[Material provided Boundary: Start]

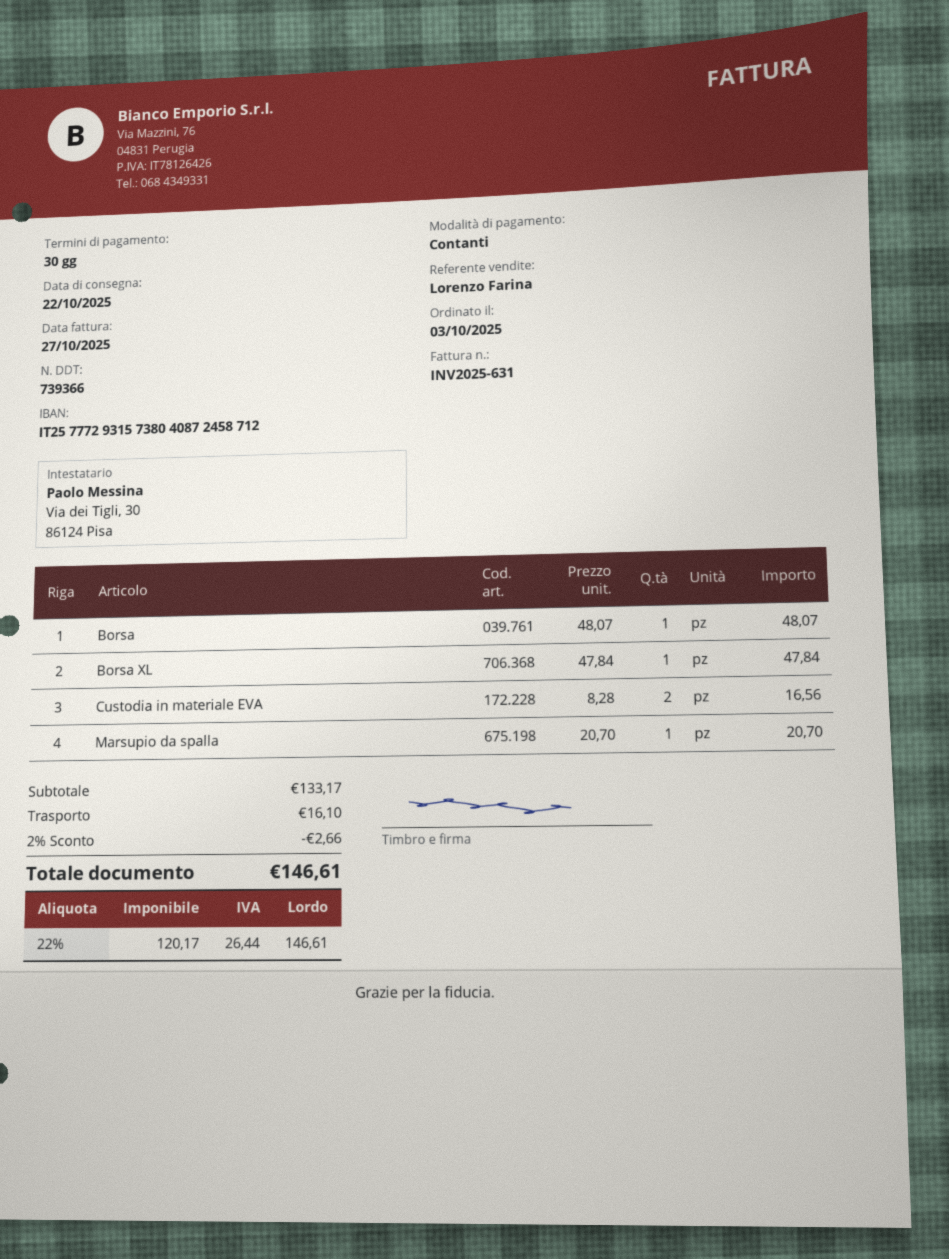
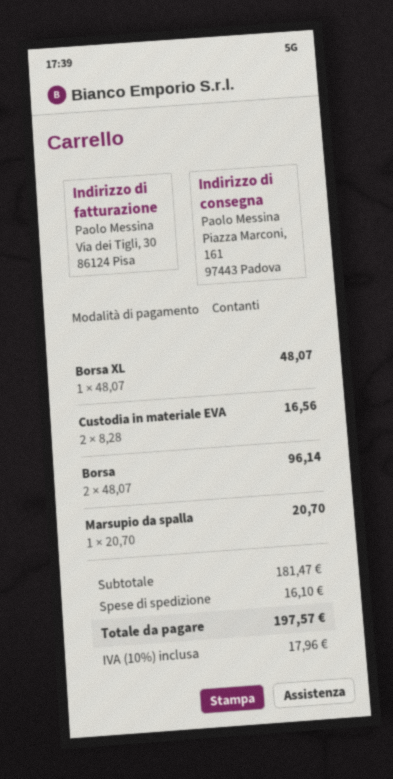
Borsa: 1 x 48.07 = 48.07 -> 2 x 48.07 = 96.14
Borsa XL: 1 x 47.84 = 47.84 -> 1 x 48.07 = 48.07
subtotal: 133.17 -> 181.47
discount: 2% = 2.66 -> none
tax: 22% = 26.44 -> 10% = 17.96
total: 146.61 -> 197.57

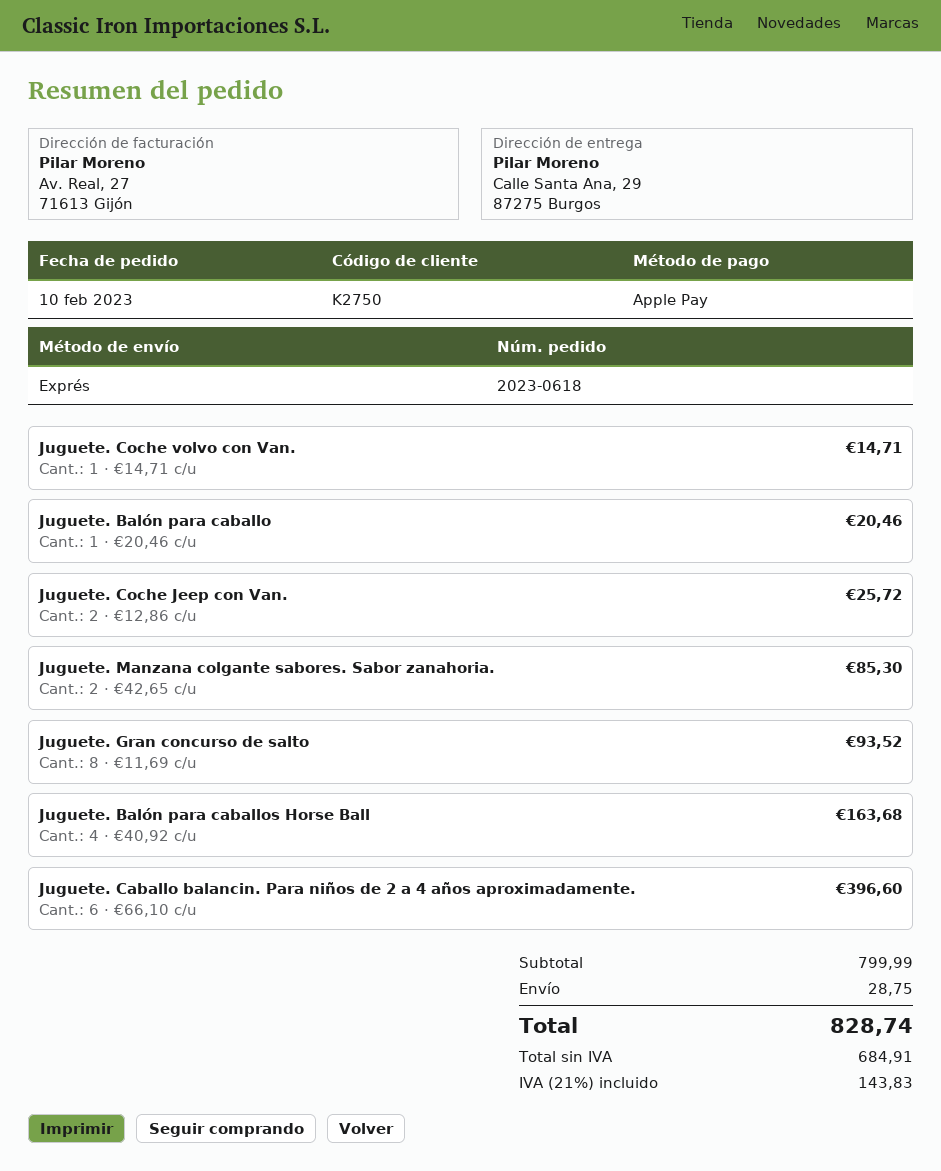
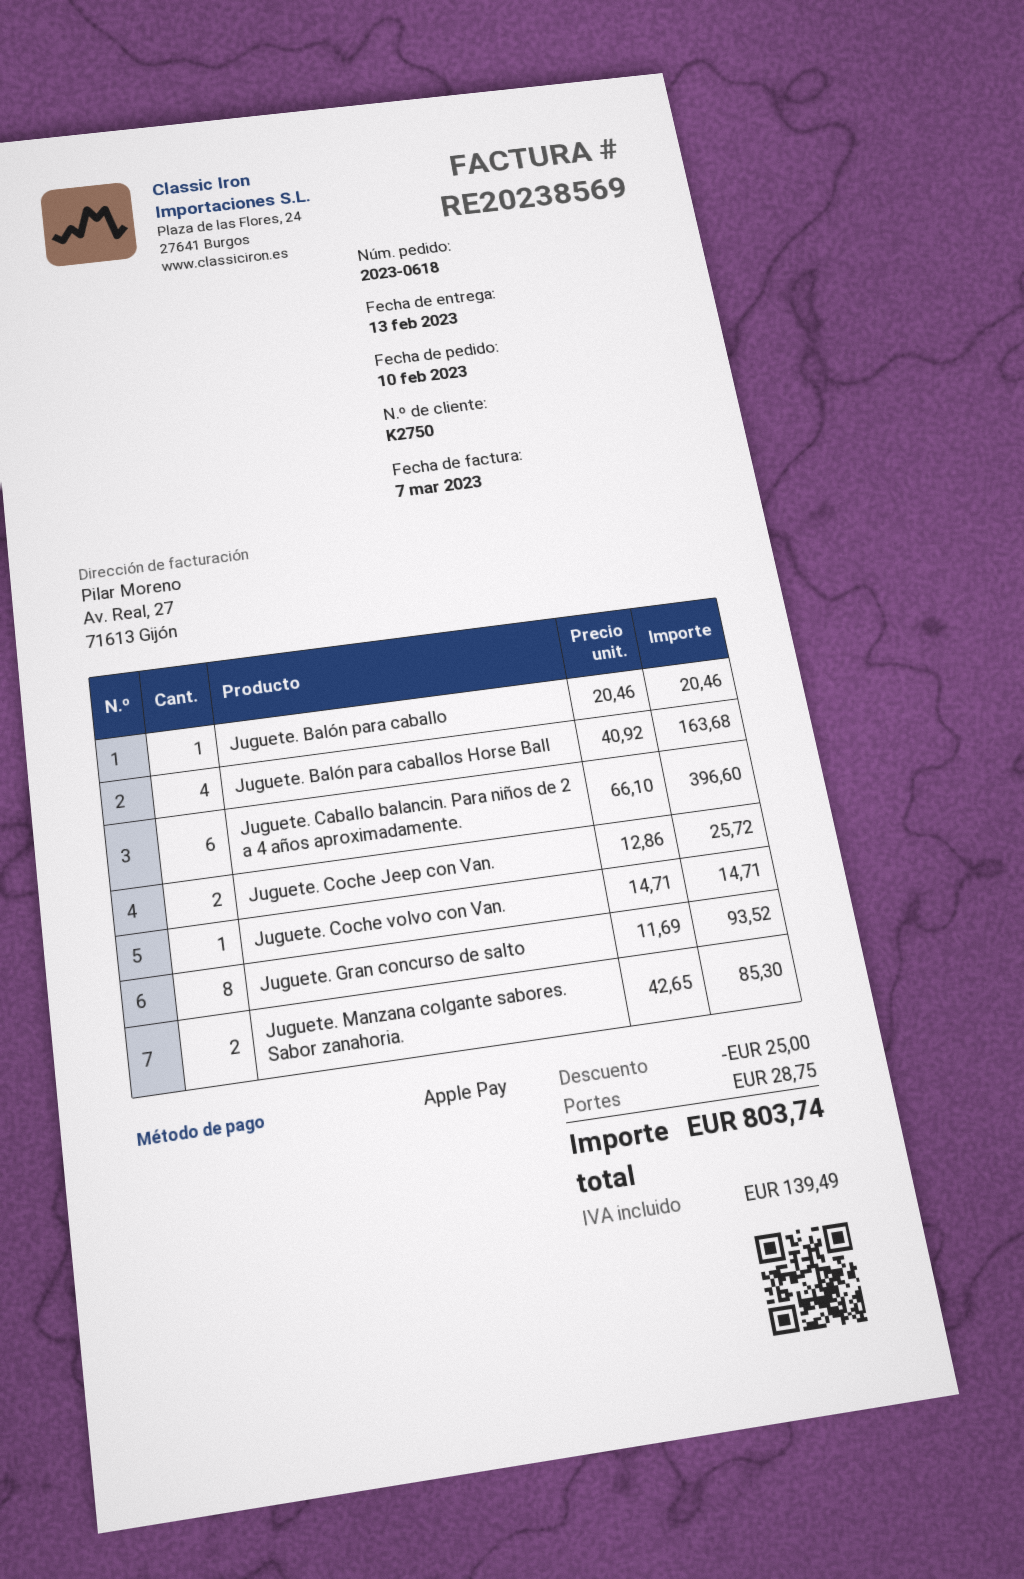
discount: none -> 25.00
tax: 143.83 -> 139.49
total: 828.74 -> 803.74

[Material provided Boundary: End]
[Material provided Boundary: Start]

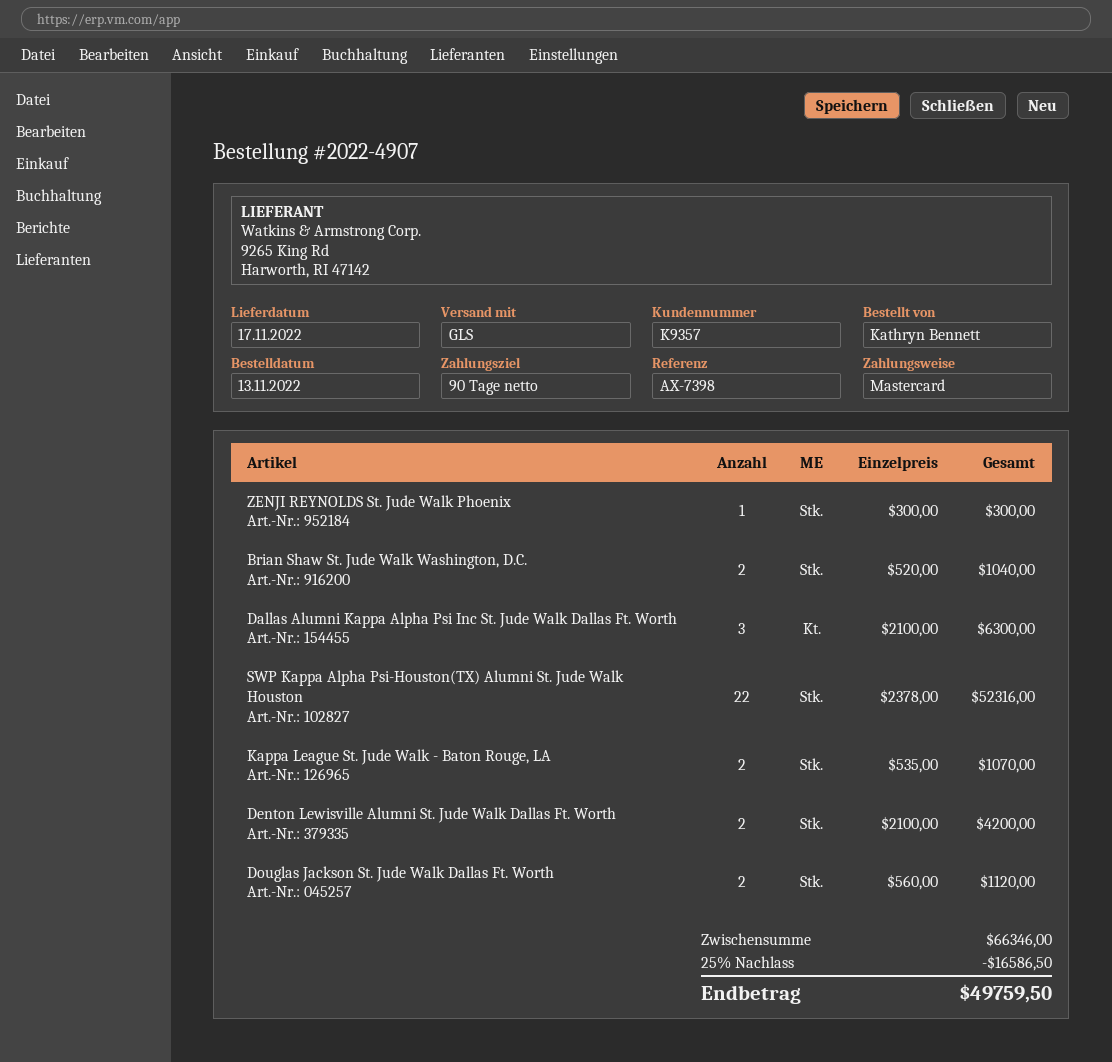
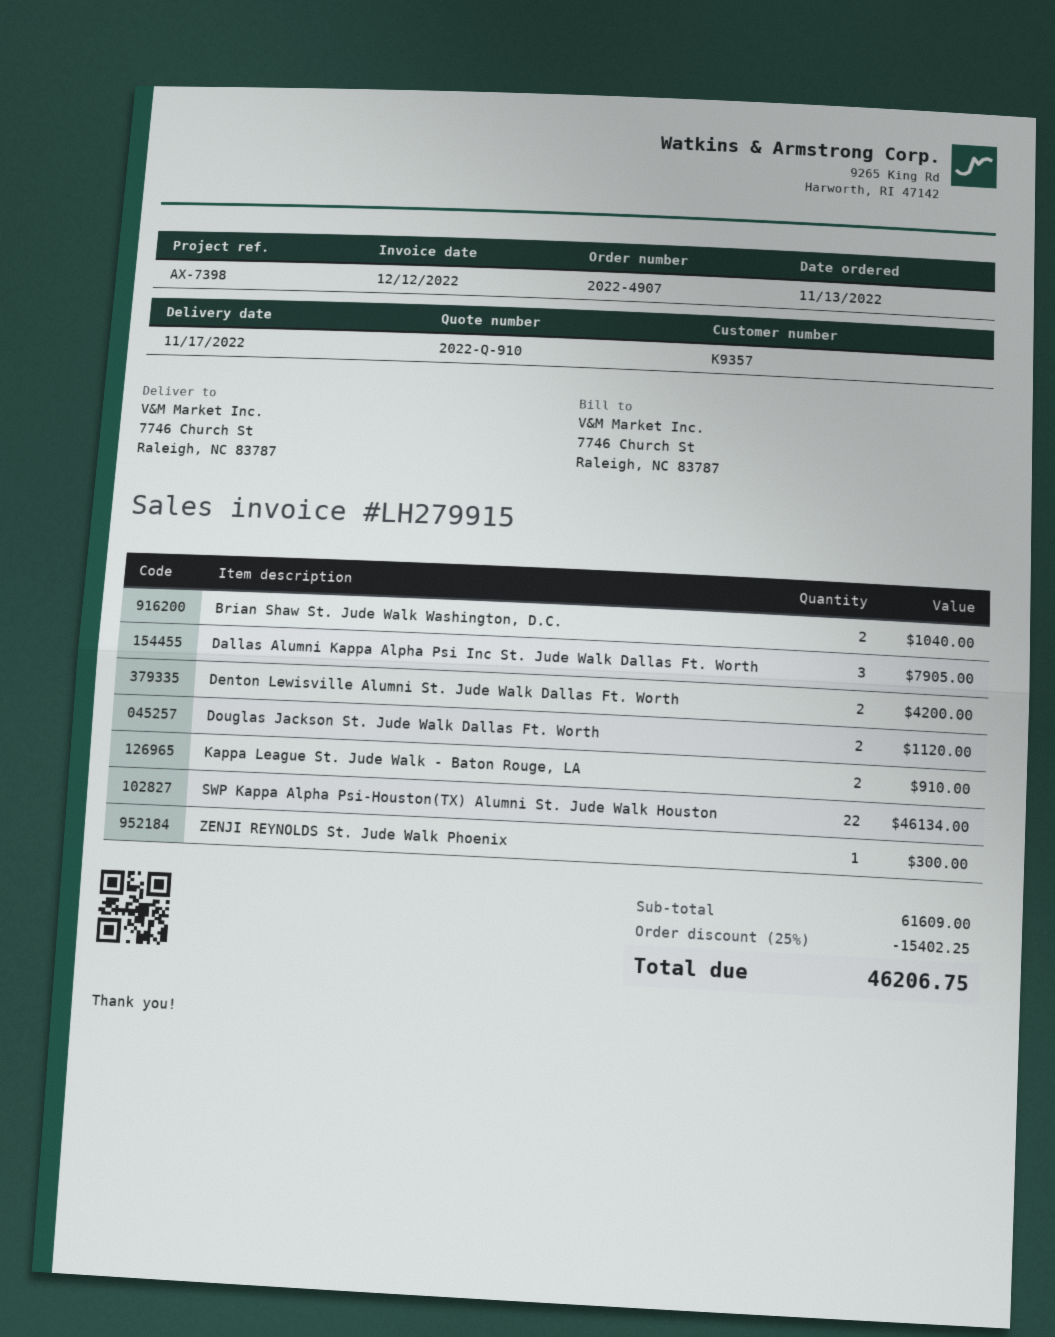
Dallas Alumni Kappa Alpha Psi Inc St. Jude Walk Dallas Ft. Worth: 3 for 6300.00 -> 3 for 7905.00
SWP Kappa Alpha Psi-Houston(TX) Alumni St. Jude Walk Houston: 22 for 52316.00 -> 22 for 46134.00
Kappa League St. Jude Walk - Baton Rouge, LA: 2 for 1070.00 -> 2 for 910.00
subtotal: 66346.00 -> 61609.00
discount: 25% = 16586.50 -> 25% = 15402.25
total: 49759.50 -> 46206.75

[Material provided Boundary: End]

The lines to set down run from the line with "Borsa: 1 x 48.07 = 48.07 -> 2 x 48.07 = 96.14" up to and including the line with "total: 828.74 -> 803.74" in the entries above. Reproduce them exactly, with no pictures.

§ **Result below**
Borsa: 1 x 48.07 = 48.07 -> 2 x 48.07 = 96.14
Borsa XL: 1 x 47.84 = 47.84 -> 1 x 48.07 = 48.07
subtotal: 133.17 -> 181.47
discount: 2% = 2.66 -> none
tax: 22% = 26.44 -> 10% = 17.96
total: 146.61 -> 197.57

discount: none -> 25.00
tax: 143.83 -> 139.49
total: 828.74 -> 803.74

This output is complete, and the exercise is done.